スイスでワインを飲む・買う (3)現地でしか飲めない

Salgeschの集落(2016)

ほぼ現場でしか飲めないもの、それはワインになる前の熟成してない新酒です。秋にブドウを収穫してから二か月以内、場所にもよりますが10月後半から11月初めの限られた期間しか存在しないお酒です。発酵途中のものは運搬がしにくいので遠くには運べないのです。

これ発酵の度合いなどに応じて実に様々な呼び名がありました。定義はあるものの、国や地方によって呼び名が様々で、悩ましいのは同じ名前を地域によって違う使い方をしているケース・・・散々調べた結果、色々な呼び名がある、違うということに気づいていない人だって大勢いる、のがわかりました。

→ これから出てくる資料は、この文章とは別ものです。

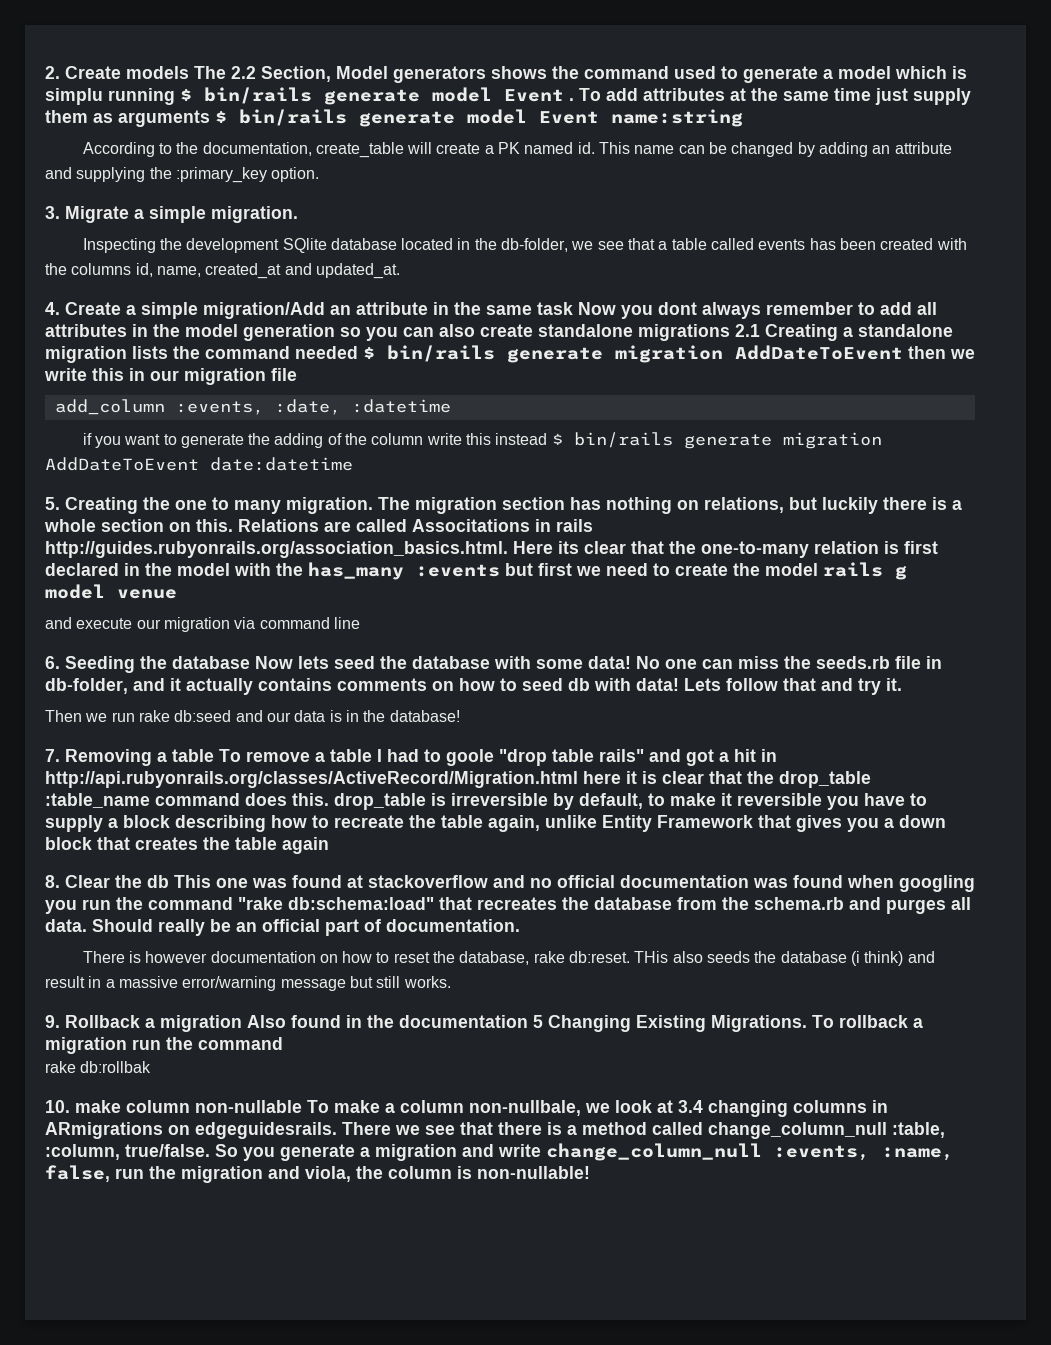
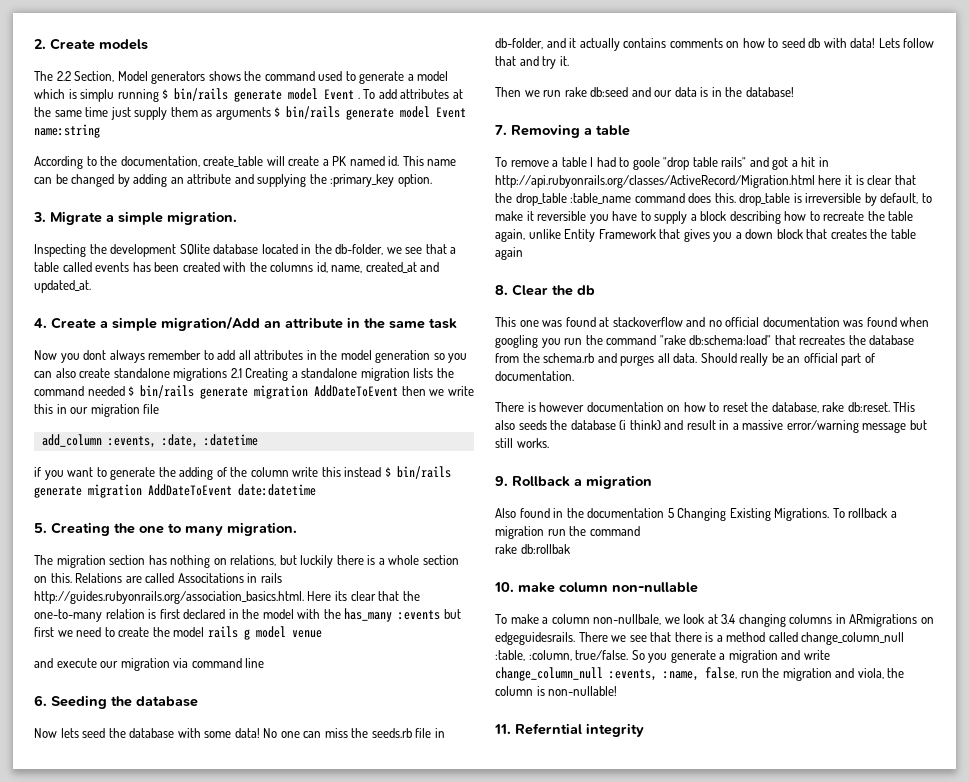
- 2. Create models The 2.2 Section, Model generators shows the command used to generate a model which is simplu running $ bin/rails generate model Event .
+ 2. Create models
+ The 2.2 Section, Model generators shows the command used to generate a model which is simplu running $ bin/rails generate model Event .
- 4. Create a simple migration/Add an attribute in the same task Now you dont always remember to add all attributes in the model generation so you can also create standalone migrations 2.1 Creating a standalone migration lists the command needed $ bin/rails generate migration AddDateToEvent then we write this in our migration file
+ 4. Create a simple migration/Add an attribute in the same task
+ Now you dont always remember to add all attributes in the model generation so you can also create standalone migrations 2.1 Creating a standalone migration lists the command needed $ bin/rails generate migration AddDateToEvent then we write this in our migration file
- 5. Creating the one to many migration. The migration section has nothing on relations, but luckily there is a whole section on this.
+ 5. Creating the one to many migration.
+ The migration section has nothing on relations, but luckily there is a whole section on this.
- 6. Seeding the database Now lets seed the database with some data!
+ 6. Seeding the database
+ Now lets seed the database with some data!
- 7. Removing a table To remove a table I had to goole "drop table rails" and got a hit in http://api.rubyonrails.org/classes/ActiveRecord/Migration.html here it is clear that the drop_table :table_name command does this. drop_table is irreversible by default, to make it reversible you have to supply a block describing how to recreate the table again, unlike Entity Framework that gives you a down block that creates the table again
+ 7. Removing a table
+ To remove a table I had to goole "drop table rails" and got a hit in http://api.rubyonrails.org/classes/ActiveRecord/Migration.html here it is clear that the drop_table :table_name command does this. drop_table is irreversible by default, to make it reversible you have to supply a block describing how to recreate the table again, unlike Entity Framework that gives you a down block that creates the table again
- 8. Clear the db This one was found at stackoverflow and no official documentation was found when googling you run the command "rake db:schema:load" that recreates the database from the schema.rb and purges all data.
+ 8. Clear the db
+ This one was found at stackoverflow and no official documentation was found when googling you run the command "rake db:schema:load" that recreates the database from the schema.rb and purges all data.
- 9. Rollback a migration Also found in the documentation 5 Changing Existing Migrations.
+ 9. Rollback a migration
+ Also found in the documentation 5 Changing Existing Migrations.
- 10. make column non-nullable To make a column non-nullbale, we look at 3.4 changing columns in ARmigrations on edgeguidesrails.
+ 10. make column non-nullable
+ To make a column non-nullbale, we look at 3.4 changing columns in ARmigrations on edgeguidesrails.
+ 11. Referntial integrity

今回の記事と実際が違った、という場合には、現状が優先されます!始めは間違いから生じた言葉の使い方も、定着したらそれが正解。

まず、フランス語でmout(uの上に「へ」のような笠が付く)、これは新鮮なブドウの搾り汁で皮や種を含んでいます。発酵はまだしていないので瓶詰状態で店頭に並ぶこともあります。

SierreとLeukの間、フランス語からドイツ語圏へと変わる。使われる言語は時代によって変遷したが、現在はこの川(見えてるのは谷)がおおよその境界線のようだ。

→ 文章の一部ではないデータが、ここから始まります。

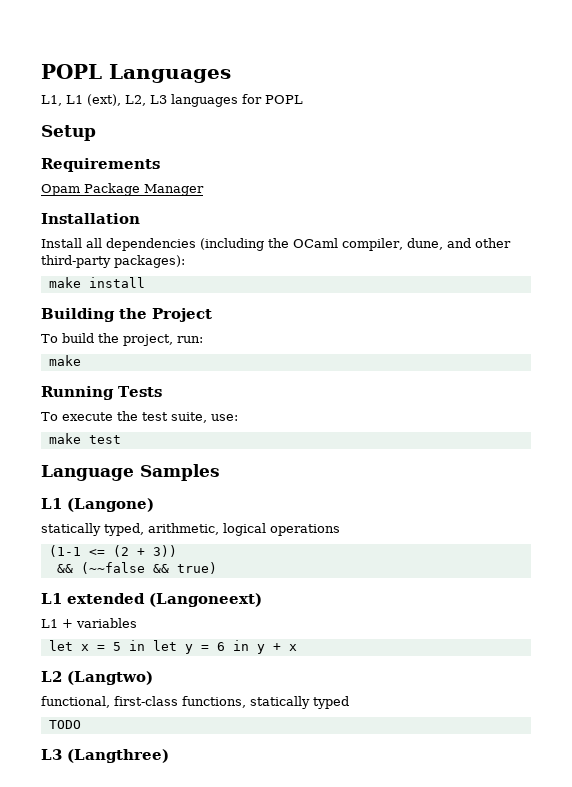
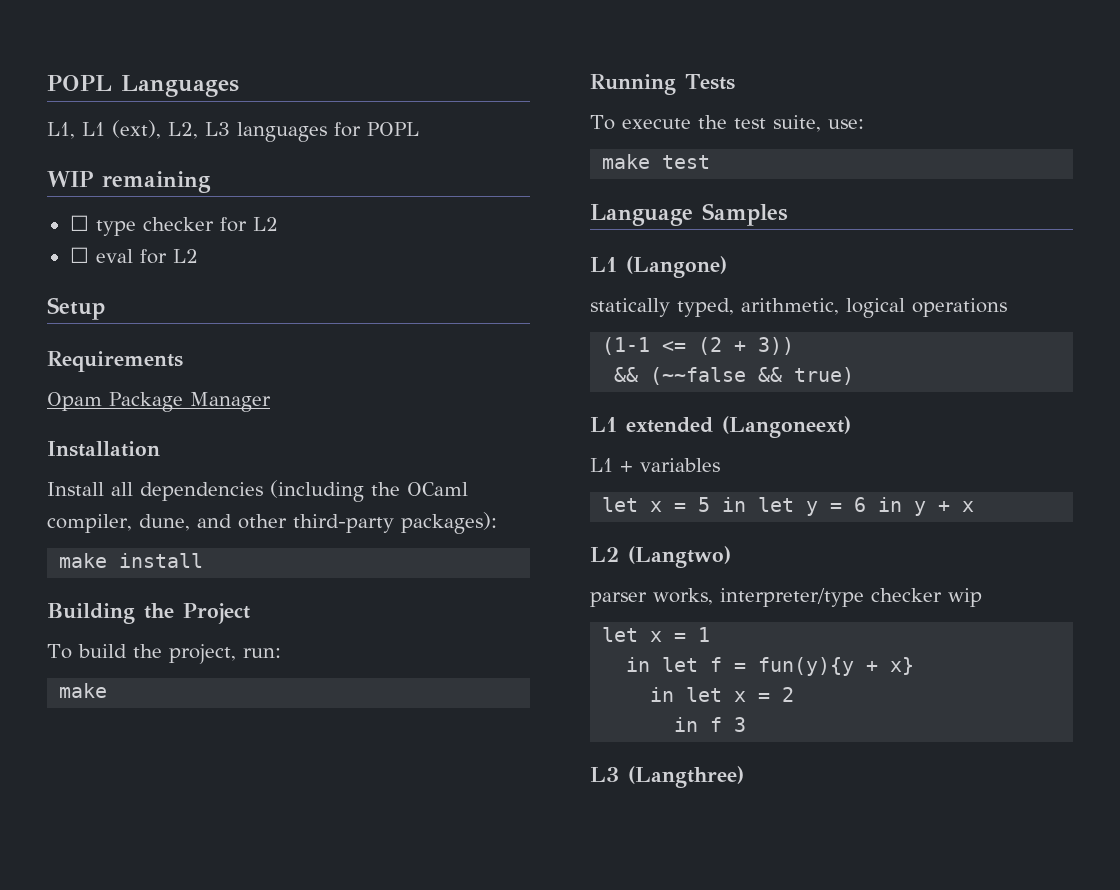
+ WIP remaining
+ ☐ type checker for L2
+ ☐ eval for L2
- functional, first-class functions, statically typed
- TODO
+ parser works, interpreter/type checker wip
+ let x = 1
+ in let f = fun(y){y + x}
+ in let x = 2
+ in f 3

このmoutが少し発酵して vin bourru(仏)となります。ブドウは糖が発酵してアルコールになるのですが、vin bourruでは第一発酵が始まったばかりなのでアルコール度は3~4%と低く、その分甘いです。濁りと発泡がみられ、わずかな期間しか味わえません。ドイツ語ではFederweißer、フランスのボージョレ地方ではparadis(天国の意!)アルザス地方ではNeuer Susser、オーストリアではSturm、そしてスイスのドイツ語ではSauserというのだそうです。

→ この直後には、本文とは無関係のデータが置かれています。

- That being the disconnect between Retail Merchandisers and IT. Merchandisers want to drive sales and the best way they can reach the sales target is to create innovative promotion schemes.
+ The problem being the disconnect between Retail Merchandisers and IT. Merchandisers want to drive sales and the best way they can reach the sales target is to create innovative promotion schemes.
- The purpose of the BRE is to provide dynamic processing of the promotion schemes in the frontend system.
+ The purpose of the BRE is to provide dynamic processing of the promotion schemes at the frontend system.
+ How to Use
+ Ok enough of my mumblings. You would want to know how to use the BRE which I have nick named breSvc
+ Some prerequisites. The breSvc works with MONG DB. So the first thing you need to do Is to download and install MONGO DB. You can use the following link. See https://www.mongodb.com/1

発酵がさらに進んだものはワインの新酒となりますが、vin nouveau, vin primeur, vin jeune、、、「発酵が始まって時間が経っていないワイン」なのか「収穫したその年のワイン」なのかとにかく「若いワイン」なのか、現場の解釈はそれぞれのようです。

Leukの町 (2013年11月)

私は2016年の10月30日にヴァレー州のLeukのカフェでvin bourruを飲みました。店内にあった張り紙には「nuwa wii」の記述もありました。この地方はOberwallis (Haut-Valais)というドイツ語圏のスイスで、ドイツ語圏のスイスでは州ごとに特徴のある方言を話しています。標準ドイツ語の「新酒」はnewer Wein (英語の new wine) ですが、方言の発音のまま、辞書に載ってない言葉が書かれることもあるのですね。晩秋にブドウ産地を訪れることがあったら、「新酒(未満)」があるかどうか聞いてみてください。ちなみに標準ドイツ語の「~はありますか? haben Sie~?」はスイスドイツ語では「hansi?」となるそうです。

Leukの町中心にあるハイキングの標示板

ワインと食事の組み合わせ、肉には赤で、魚には白、と一般にはされてきましたが近年は従来の食卓に分類されないエスニック料理や目新しい食材の台頭の影響もあってか、あまり気にしなくても良い、ともされています。それでも未だに守られているのがチーズフォンデュと白ワインの組み合わせのようです(マリアージュって言うのか?)。

スイスでワインが作られていることを知らない人も多いでしょうし、実際スイスでもフランスやイタリアなど他国のワインを飲むことは多いです。値段の面ではとても対抗できません。

スイスでは古くはローマ帝国時代からワインづくりは行われてきました。それ以来、その土地にあったブドウの品種が植えられ、その地に住む人々の嗜好によって改良されてきたわけです。近頃読んだワインの啓蒙広告冊子(COOPは私をアル中にしようとしている)に、従来の組み合わせにこだわる必要はないけれど、その土地固有の料理とワインで合わないわけがない、とあり、深くうなずいたのでありました。スイスは決してグルメを目的に来るところではないと思いますが、機会があったらその土地のお酒をどうぞ!

前回の記事中、ワインの試飲の折に出てくる(かもしれない)おつまみflute。パイ生地をねじってオーブンで焼いたもの。塩味、チーズ味、オリーブ練りこんだもの等。

※ ヴァレー(Valais)地方のブドウ畑は2017年4月の遅霜でかなりの被害を受けました。半分以上駄目になったところもあるようです。今現在の葉の茂り具合がどうなのか、景観にどのような影響があるのか、私は春以来歩いていないので何とも言えませんが、お伝えしておきます。ちなみにヴァレー州は相当大きいので一概には言えません。